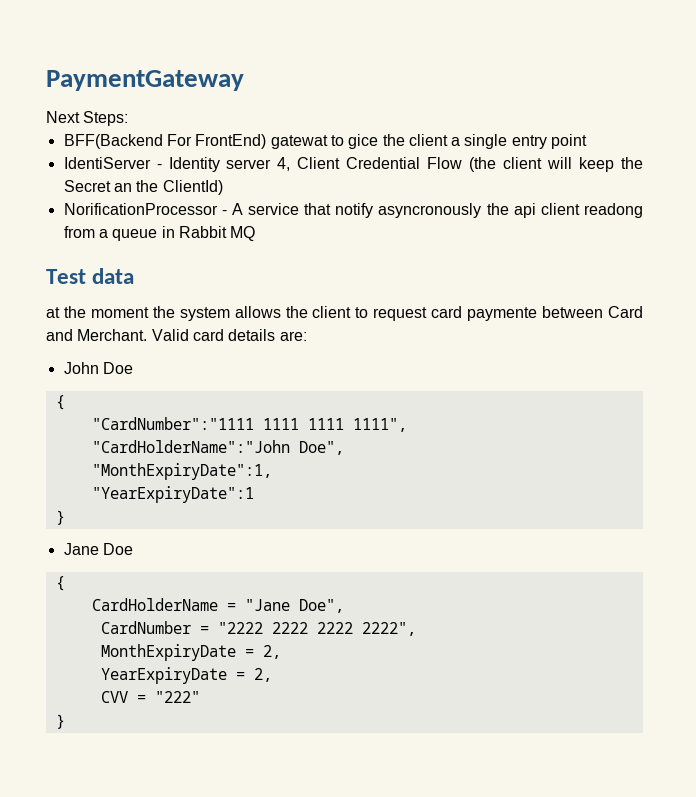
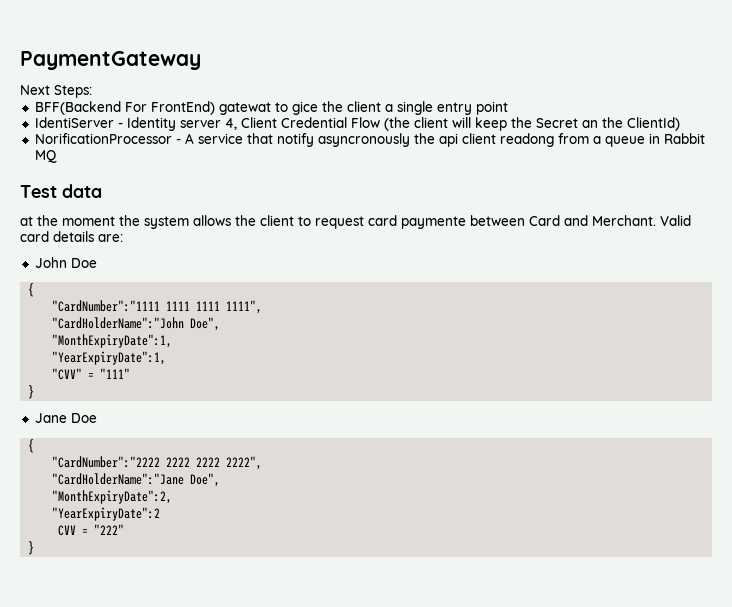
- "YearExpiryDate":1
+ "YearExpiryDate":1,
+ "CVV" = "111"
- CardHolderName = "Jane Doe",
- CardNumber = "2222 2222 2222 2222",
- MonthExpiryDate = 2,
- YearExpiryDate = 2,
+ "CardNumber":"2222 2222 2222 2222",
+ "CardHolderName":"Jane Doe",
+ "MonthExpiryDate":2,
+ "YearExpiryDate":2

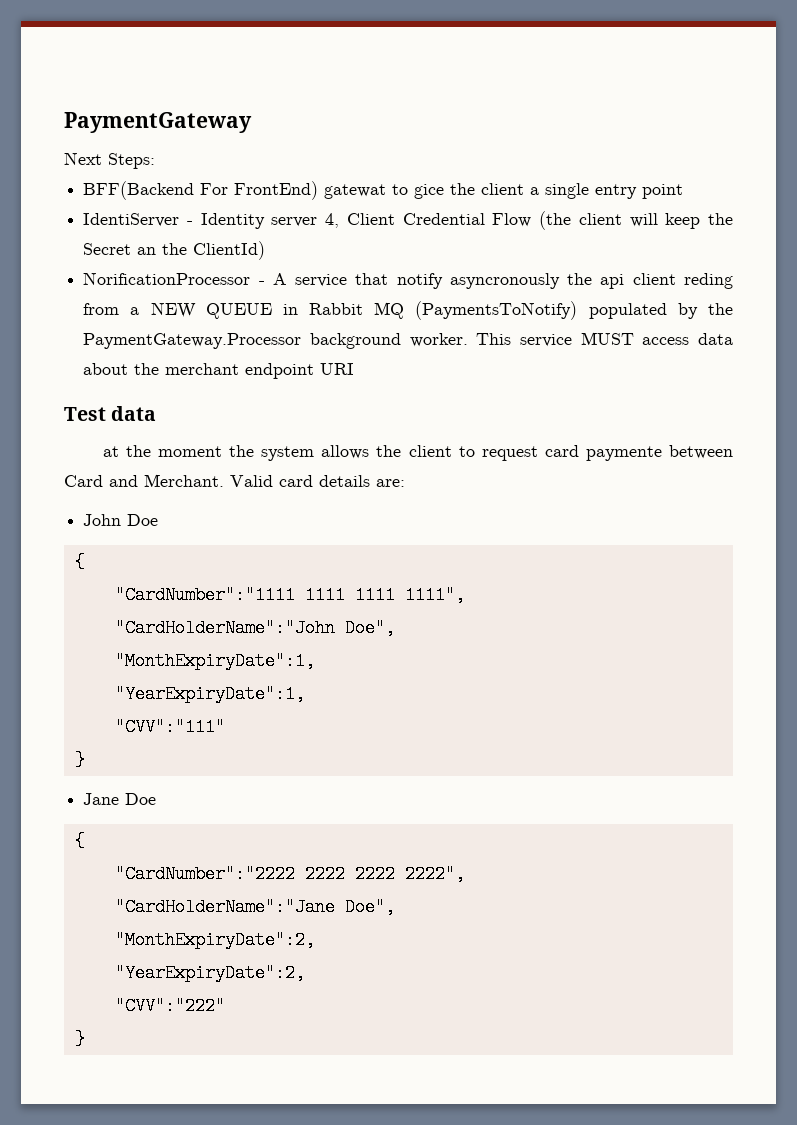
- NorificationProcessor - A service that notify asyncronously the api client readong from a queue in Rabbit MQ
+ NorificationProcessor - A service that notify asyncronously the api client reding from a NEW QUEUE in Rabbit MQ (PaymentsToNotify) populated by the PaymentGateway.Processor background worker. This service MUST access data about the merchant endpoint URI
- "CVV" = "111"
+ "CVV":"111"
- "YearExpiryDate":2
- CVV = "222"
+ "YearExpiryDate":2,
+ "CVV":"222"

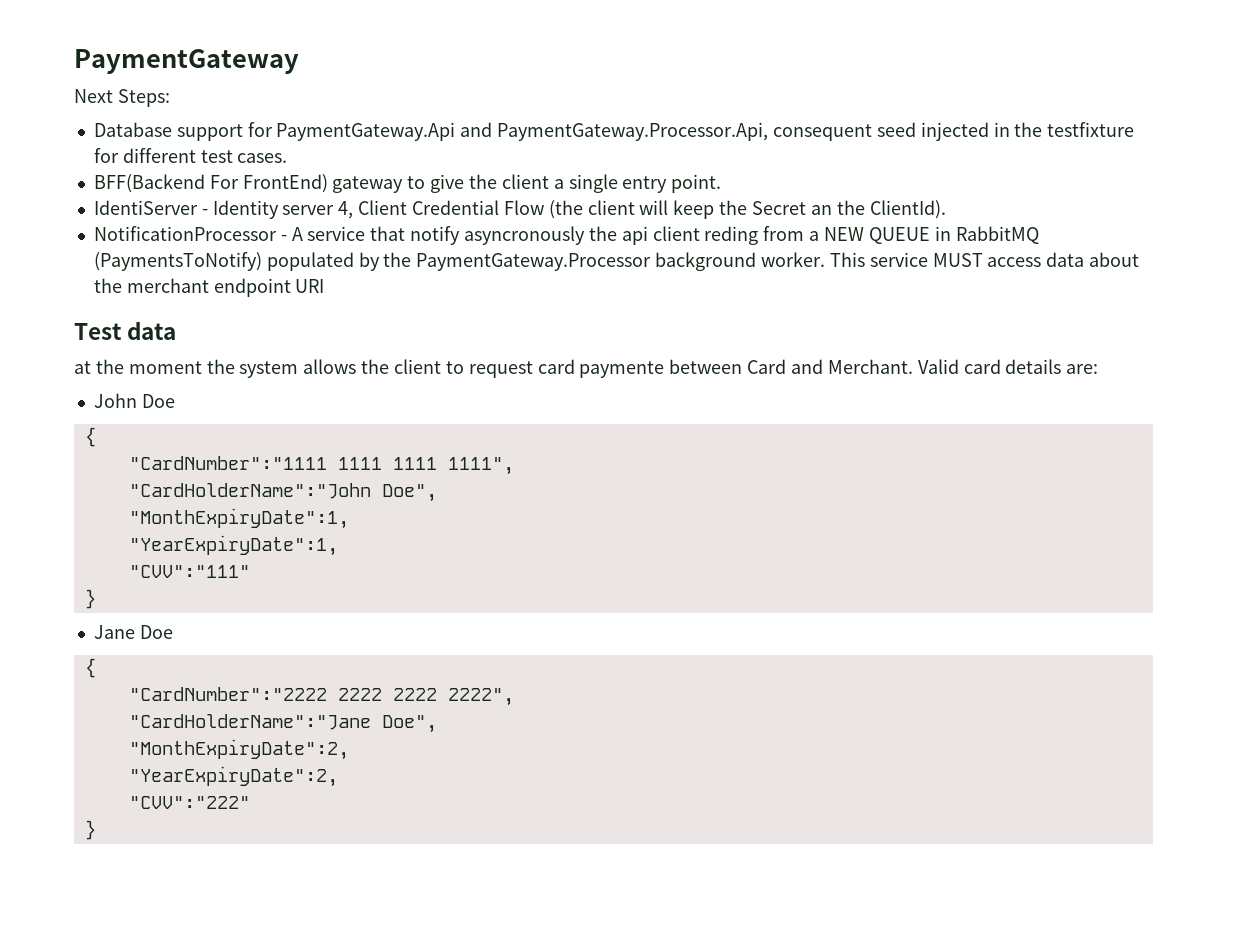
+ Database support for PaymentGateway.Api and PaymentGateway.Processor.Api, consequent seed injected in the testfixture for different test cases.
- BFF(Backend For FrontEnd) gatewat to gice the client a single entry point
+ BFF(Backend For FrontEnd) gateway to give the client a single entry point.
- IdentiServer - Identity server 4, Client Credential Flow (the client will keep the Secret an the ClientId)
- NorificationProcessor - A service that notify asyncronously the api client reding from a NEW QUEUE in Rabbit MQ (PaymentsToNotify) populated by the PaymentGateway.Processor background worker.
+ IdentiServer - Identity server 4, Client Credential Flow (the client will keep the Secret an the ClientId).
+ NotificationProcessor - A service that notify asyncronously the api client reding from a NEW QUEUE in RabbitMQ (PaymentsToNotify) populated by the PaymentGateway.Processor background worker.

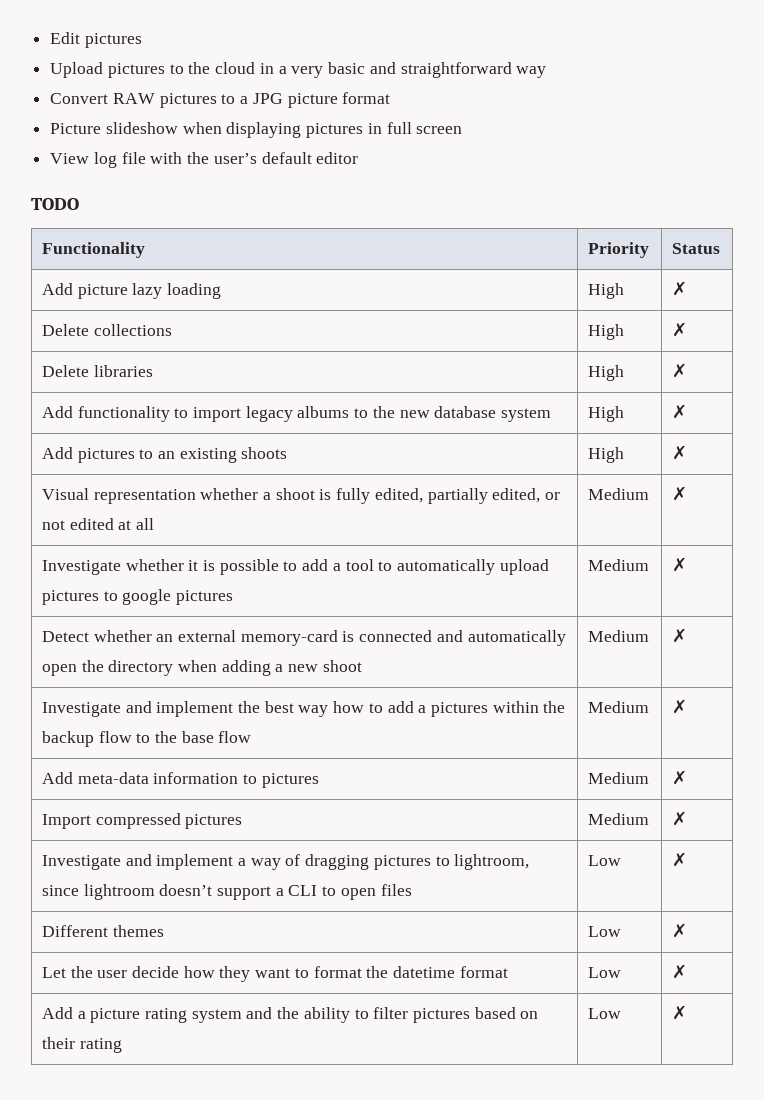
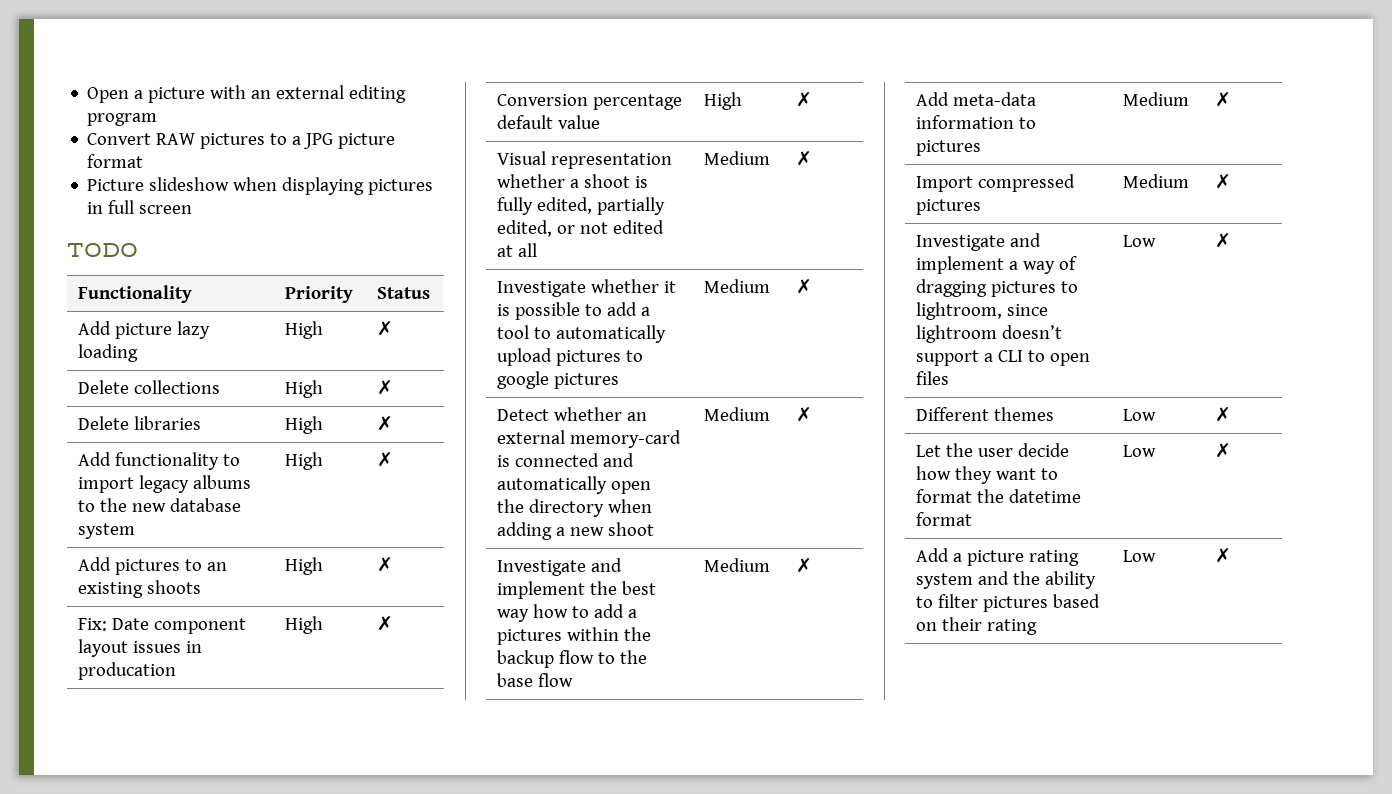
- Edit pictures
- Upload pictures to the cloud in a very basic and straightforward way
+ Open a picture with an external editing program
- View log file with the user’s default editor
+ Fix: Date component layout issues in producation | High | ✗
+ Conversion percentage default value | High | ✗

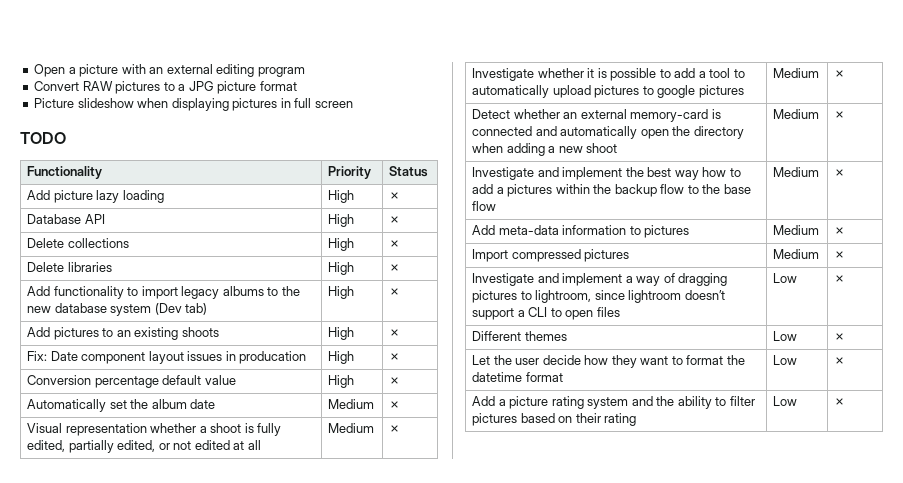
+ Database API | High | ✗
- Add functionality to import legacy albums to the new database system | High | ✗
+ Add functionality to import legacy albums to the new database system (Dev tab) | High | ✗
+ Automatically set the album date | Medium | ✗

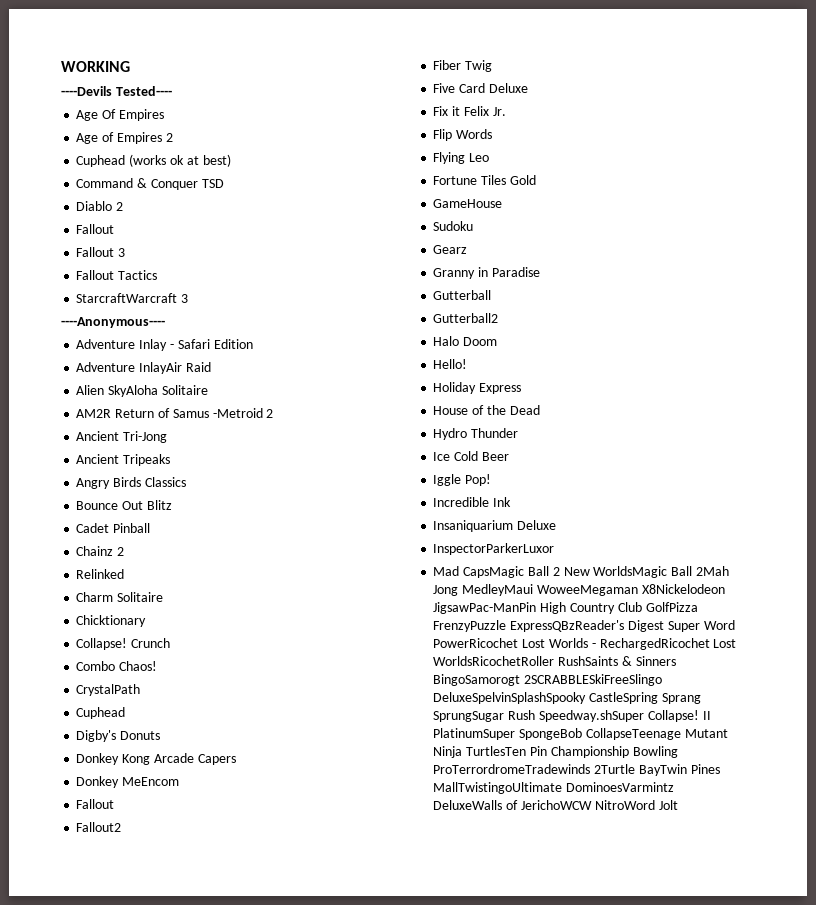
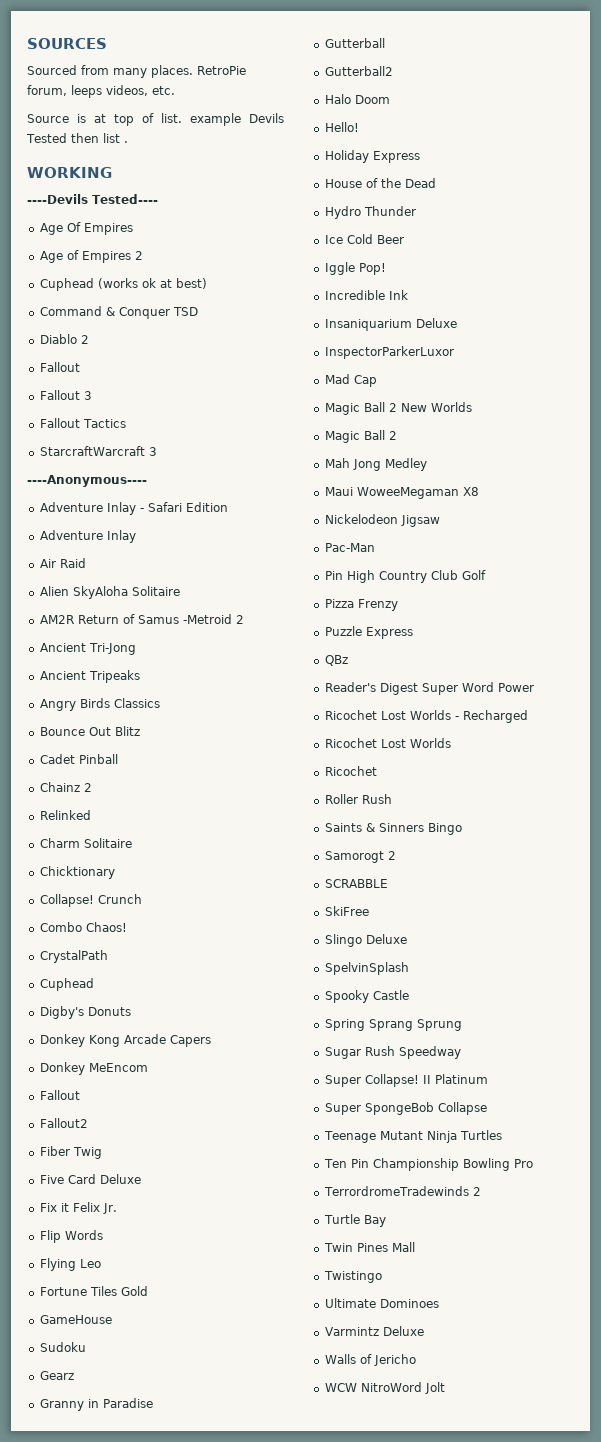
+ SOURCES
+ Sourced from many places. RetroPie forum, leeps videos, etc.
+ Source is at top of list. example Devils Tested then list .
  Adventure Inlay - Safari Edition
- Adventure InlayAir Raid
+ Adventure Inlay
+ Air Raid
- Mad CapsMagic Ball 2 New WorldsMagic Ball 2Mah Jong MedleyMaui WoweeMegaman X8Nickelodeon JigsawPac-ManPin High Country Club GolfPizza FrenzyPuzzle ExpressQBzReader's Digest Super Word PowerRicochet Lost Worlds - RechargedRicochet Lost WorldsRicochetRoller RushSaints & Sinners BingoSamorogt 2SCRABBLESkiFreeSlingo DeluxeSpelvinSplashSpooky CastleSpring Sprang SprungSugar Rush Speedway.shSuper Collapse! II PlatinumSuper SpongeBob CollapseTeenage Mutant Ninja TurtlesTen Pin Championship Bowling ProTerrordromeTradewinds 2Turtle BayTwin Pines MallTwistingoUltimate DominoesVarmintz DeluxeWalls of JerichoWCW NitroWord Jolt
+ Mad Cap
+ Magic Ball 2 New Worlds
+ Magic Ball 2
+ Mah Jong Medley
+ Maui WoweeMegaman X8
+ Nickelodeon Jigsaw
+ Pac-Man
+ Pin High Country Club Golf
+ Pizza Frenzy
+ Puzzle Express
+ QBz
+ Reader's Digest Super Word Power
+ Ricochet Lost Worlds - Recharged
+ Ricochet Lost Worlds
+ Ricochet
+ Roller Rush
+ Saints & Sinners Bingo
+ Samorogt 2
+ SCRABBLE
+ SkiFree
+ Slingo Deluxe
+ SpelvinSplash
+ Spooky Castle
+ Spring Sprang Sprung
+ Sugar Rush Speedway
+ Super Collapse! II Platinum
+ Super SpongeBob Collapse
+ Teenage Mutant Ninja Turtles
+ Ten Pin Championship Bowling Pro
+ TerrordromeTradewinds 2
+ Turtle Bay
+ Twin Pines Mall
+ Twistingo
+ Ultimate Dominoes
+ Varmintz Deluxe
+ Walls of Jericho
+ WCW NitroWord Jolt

•••

PROBLEM STATEMENT
Give back every line of the material above word for word, leaving out the pictures.

TASK OUTPUT
- "YearExpiryDate":1
+ "YearExpiryDate":1,
+ "CVV" = "111"
- CardHolderName = "Jane Doe",
- CardNumber = "2222 2222 2222 2222",
- MonthExpiryDate = 2,
- YearExpiryDate = 2,
+ "CardNumber":"2222 2222 2222 2222",
+ "CardHolderName":"Jane Doe",
+ "MonthExpiryDate":2,
+ "YearExpiryDate":2

- NorificationProcessor - A service that notify asyncronously the api client readong from a queue in Rabbit MQ
+ NorificationProcessor - A service that notify asyncronously the api client reding from a NEW QUEUE in Rabbit MQ (PaymentsToNotify) populated by the PaymentGateway.Processor background worker. This service MUST access data about the merchant endpoint URI
- "CVV" = "111"
+ "CVV":"111"
- "YearExpiryDate":2
- CVV = "222"
+ "YearExpiryDate":2,
+ "CVV":"222"

+ Database support for PaymentGateway.Api and PaymentGateway.Processor.Api, consequent seed injected in the testfixture for different test cases.
- BFF(Backend For FrontEnd) gatewat to gice the client a single entry point
+ BFF(Backend For FrontEnd) gateway to give the client a single entry point.
- IdentiServer - Identity server 4, Client Credential Flow (the client will keep the Secret an the ClientId)
- NorificationProcessor - A service that notify asyncronously the api client reding from a NEW QUEUE in Rabbit MQ (PaymentsToNotify) populated by the PaymentGateway.Processor background worker.
+ IdentiServer - Identity server 4, Client Credential Flow (the client will keep the Secret an the ClientId).
+ NotificationProcessor - A service that notify asyncronously the api client reding from a NEW QUEUE in RabbitMQ (PaymentsToNotify) populated by the PaymentGateway.Processor background worker.

- Edit pictures
- Upload pictures to the cloud in a very basic and straightforward way
+ Open a picture with an external editing program
- View log file with the user’s default editor
+ Fix: Date component layout issues in producation | High | ✗
+ Conversion percentage default value | High | ✗

+ Database API | High | ✗
- Add functionality to import legacy albums to the new database system | High | ✗
+ Add functionality to import legacy albums to the new database system (Dev tab) | High | ✗
+ Automatically set the album date | Medium | ✗

+ SOURCES
+ Sourced from many places. RetroPie forum, leeps videos, etc.
+ Source is at top of list. example Devils Tested then list .
  Adventure Inlay - Safari Edition
- Adventure InlayAir Raid
+ Adventure Inlay
+ Air Raid
- Mad CapsMagic Ball 2 New WorldsMagic Ball 2Mah Jong MedleyMaui WoweeMegaman X8Nickelodeon JigsawPac-ManPin High Country Club GolfPizza FrenzyPuzzle ExpressQBzReader's Digest Super Word PowerRicochet Lost Worlds - RechargedRicochet Lost WorldsRicochetRoller RushSaints & Sinners BingoSamorogt 2SCRABBLESkiFreeSlingo DeluxeSpelvinSplashSpooky CastleSpring Sprang SprungSugar Rush Speedway.shSuper Collapse! II PlatinumSuper SpongeBob CollapseTeenage Mutant Ninja TurtlesTen Pin Championship Bowling ProTerrordromeTradewinds 2Turtle BayTwin Pines MallTwistingoUltimate DominoesVarmintz DeluxeWalls of JerichoWCW NitroWord Jolt
+ Mad Cap
+ Magic Ball 2 New Worlds
+ Magic Ball 2
+ Mah Jong Medley
+ Maui WoweeMegaman X8
+ Nickelodeon Jigsaw
+ Pac-Man
+ Pin High Country Club Golf
+ Pizza Frenzy
+ Puzzle Express
+ QBz
+ Reader's Digest Super Word Power
+ Ricochet Lost Worlds - Recharged
+ Ricochet Lost Worlds
+ Ricochet
+ Roller Rush
+ Saints & Sinners Bingo
+ Samorogt 2
+ SCRABBLE
+ SkiFree
+ Slingo Deluxe
+ SpelvinSplash
+ Spooky Castle
+ Spring Sprang Sprung
+ Sugar Rush Speedway
+ Super Collapse! II Platinum
+ Super SpongeBob Collapse
+ Teenage Mutant Ninja Turtles
+ Ten Pin Championship Bowling Pro
+ TerrordromeTradewinds 2
+ Turtle Bay
+ Twin Pines Mall
+ Twistingo
+ Ultimate Dominoes
+ Varmintz Deluxe
+ Walls of Jericho
+ WCW NitroWord Jolt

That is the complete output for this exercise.